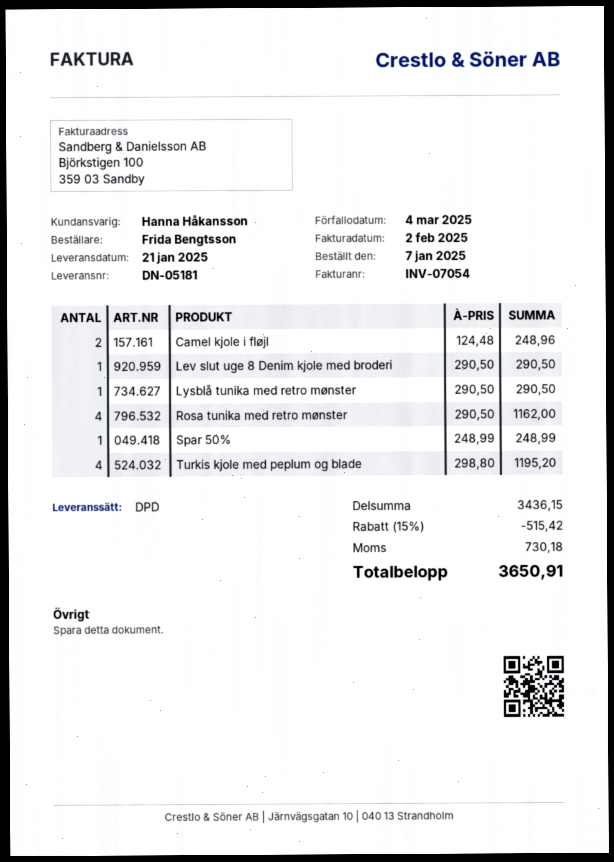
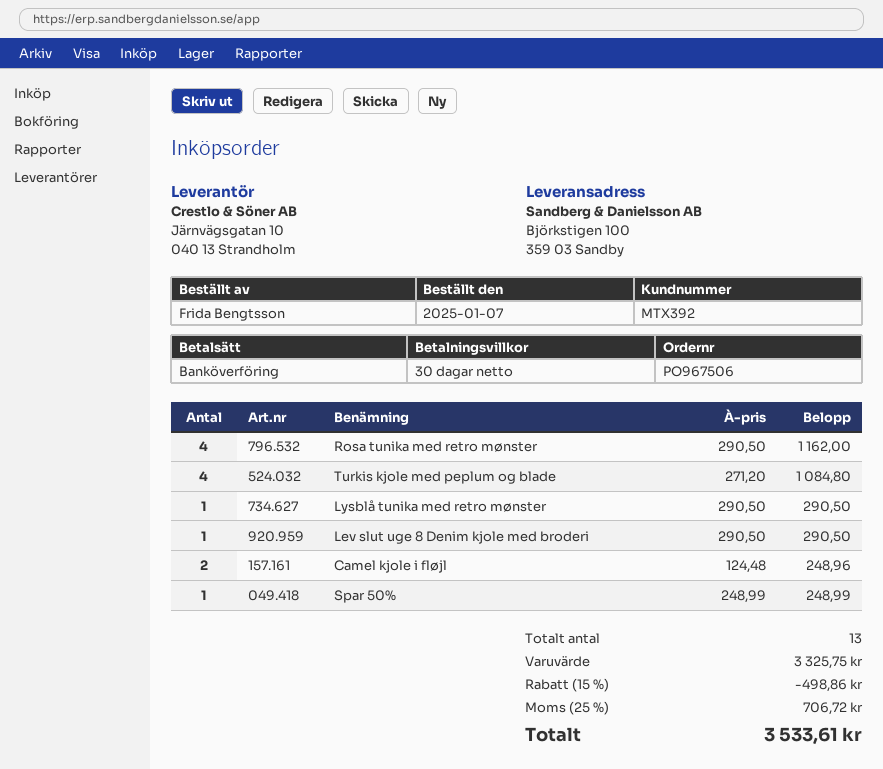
Turkis kjole med peplum og blade: 4 x 298.80 = 1195.20 -> 4 x 271.20 = 1084.80
subtotal: 3436.15 -> 3325.75
discount: 15% = 515.42 -> 15% = 498.86
tax: 730.18 -> 706.72
total: 3650.91 -> 3533.61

### Task details
The listing above is to be set down word for word, without its images.

### Solution for this task
Turkis kjole med peplum og blade: 4 x 298.80 = 1195.20 -> 4 x 271.20 = 1084.80
subtotal: 3436.15 -> 3325.75
discount: 15% = 515.42 -> 15% = 498.86
tax: 730.18 -> 706.72
total: 3650.91 -> 3533.61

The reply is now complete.